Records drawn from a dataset
******

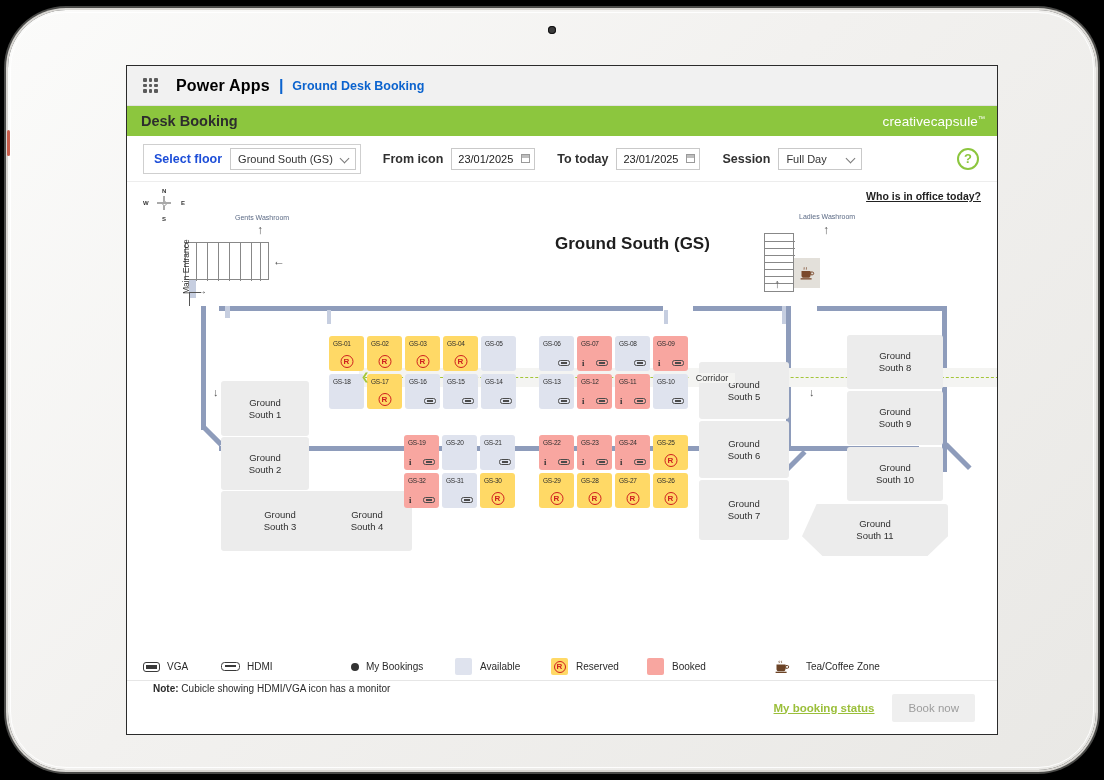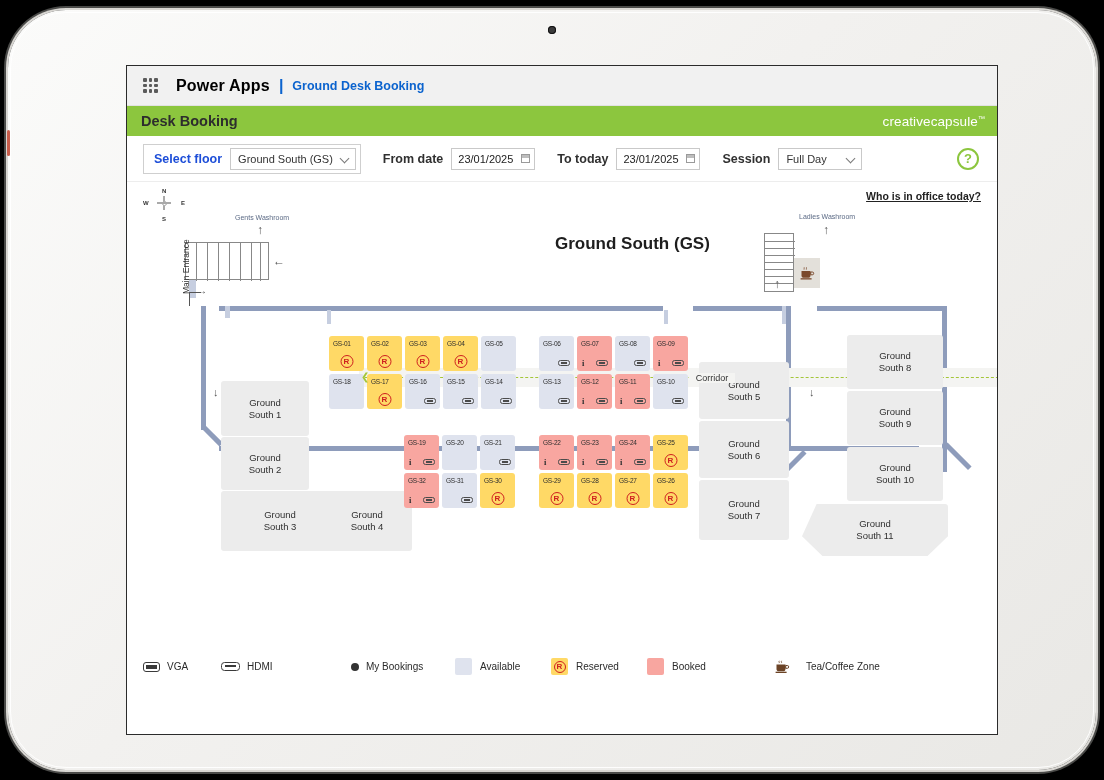--- a/index.html
+++ b/index.html
@@ -204,21 +204,21 @@
 
     <div id="filters">
       <div class="fl-box">
         <span class="fl-label">Select floor</span>
         <div class="sel">
           <span>Ground South (GS)</span>
           <span class="chev"></span>
         </div>
       </div>
 
-      <span class="lbl-only">From date</span>
+      <span class="lbl-only">From icon</span>
       <div class="datebox">
         <span>23/01/2025</span>
         <span class="cal-ic"></span>
       </div>
 
       <span class="lbl-only">To today</span>
       <div class="datebox">
         <span>23/01/2025</span>
         <span class="cal-ic"></span>
       </div>
@@ -526,17 +526,25 @@
         <span class="it">
             <svg width="15" height="15" viewBox="0 0 15 14" aria-hidden="true">
               <path d="M1.5 5h9v4.2a2.6 2.6 0 0 1-2.6 2.6H4.1A2.6 2.6 0 0 1 1.5 9.2z" fill="#6b4326"></path>
               <path d="M10.7 6h1.6a1.4 1.4 0 1 1 0 2.8h-1.6z" fill="none" stroke="#6b4326" stroke-width="1"></path>
               <rect x="0.6" y="12.2" width="11" height="1.3" fill="#6b4326"></rect>
               <path d="M4 3.6c.8-.8-.5-1.4.3-2.3M6.3 3.6c.8-.8-.5-1.4.3-2.3" stroke="#6b4326" stroke-width=".8" fill="none"></path>
             </svg>
             <span style="margin-left:16px">Tea/Coffee Zone</span>
           </span>
       </div>
+      <div id="note" style="padding-left:10px;">
+        <b>Note:</b>
+        <span>Cubicle showing HDMI/VGA icon has a monitor</span>
+      </div>
     </div>
 
+    <div id="footer">
+      <a id="mystatus">My booking status</a>
+      <button id="booknow">Book now</button>
+    </div>
 
   </div>
 </div>
 
 </body></html>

******

Instructions to follow: Restate every line above exactly, omitting images.

Answer box:
--- a/index.html
+++ b/index.html
@@ -204,21 +204,21 @@
 
     <div id="filters">
       <div class="fl-box">
         <span class="fl-label">Select floor</span>
         <div class="sel">
           <span>Ground South (GS)</span>
           <span class="chev"></span>
         </div>
       </div>
 
-      <span class="lbl-only">From date</span>
+      <span class="lbl-only">From icon</span>
       <div class="datebox">
         <span>23/01/2025</span>
         <span class="cal-ic"></span>
       </div>
 
       <span class="lbl-only">To today</span>
       <div class="datebox">
         <span>23/01/2025</span>
         <span class="cal-ic"></span>
       </div>
@@ -526,17 +526,25 @@
         <span class="it">
             <svg width="15" height="15" viewBox="0 0 15 14" aria-hidden="true">
               <path d="M1.5 5h9v4.2a2.6 2.6 0 0 1-2.6 2.6H4.1A2.6 2.6 0 0 1 1.5 9.2z" fill="#6b4326"></path>
               <path d="M10.7 6h1.6a1.4 1.4 0 1 1 0 2.8h-1.6z" fill="none" stroke="#6b4326" stroke-width="1"></path>
               <rect x="0.6" y="12.2" width="11" height="1.3" fill="#6b4326"></rect>
               <path d="M4 3.6c.8-.8-.5-1.4.3-2.3M6.3 3.6c.8-.8-.5-1.4.3-2.3" stroke="#6b4326" stroke-width=".8" fill="none"></path>
             </svg>
             <span style="margin-left:16px">Tea/Coffee Zone</span>
           </span>
       </div>
+      <div id="note" style="padding-left:10px;">
+        <b>Note:</b>
+        <span>Cubicle showing HDMI/VGA icon has a monitor</span>
+      </div>
     </div>
 
+    <div id="footer">
+      <a id="mystatus">My booking status</a>
+      <button id="booknow">Book now</button>
+    </div>
 
   </div>
 </div>
 
 </body></html>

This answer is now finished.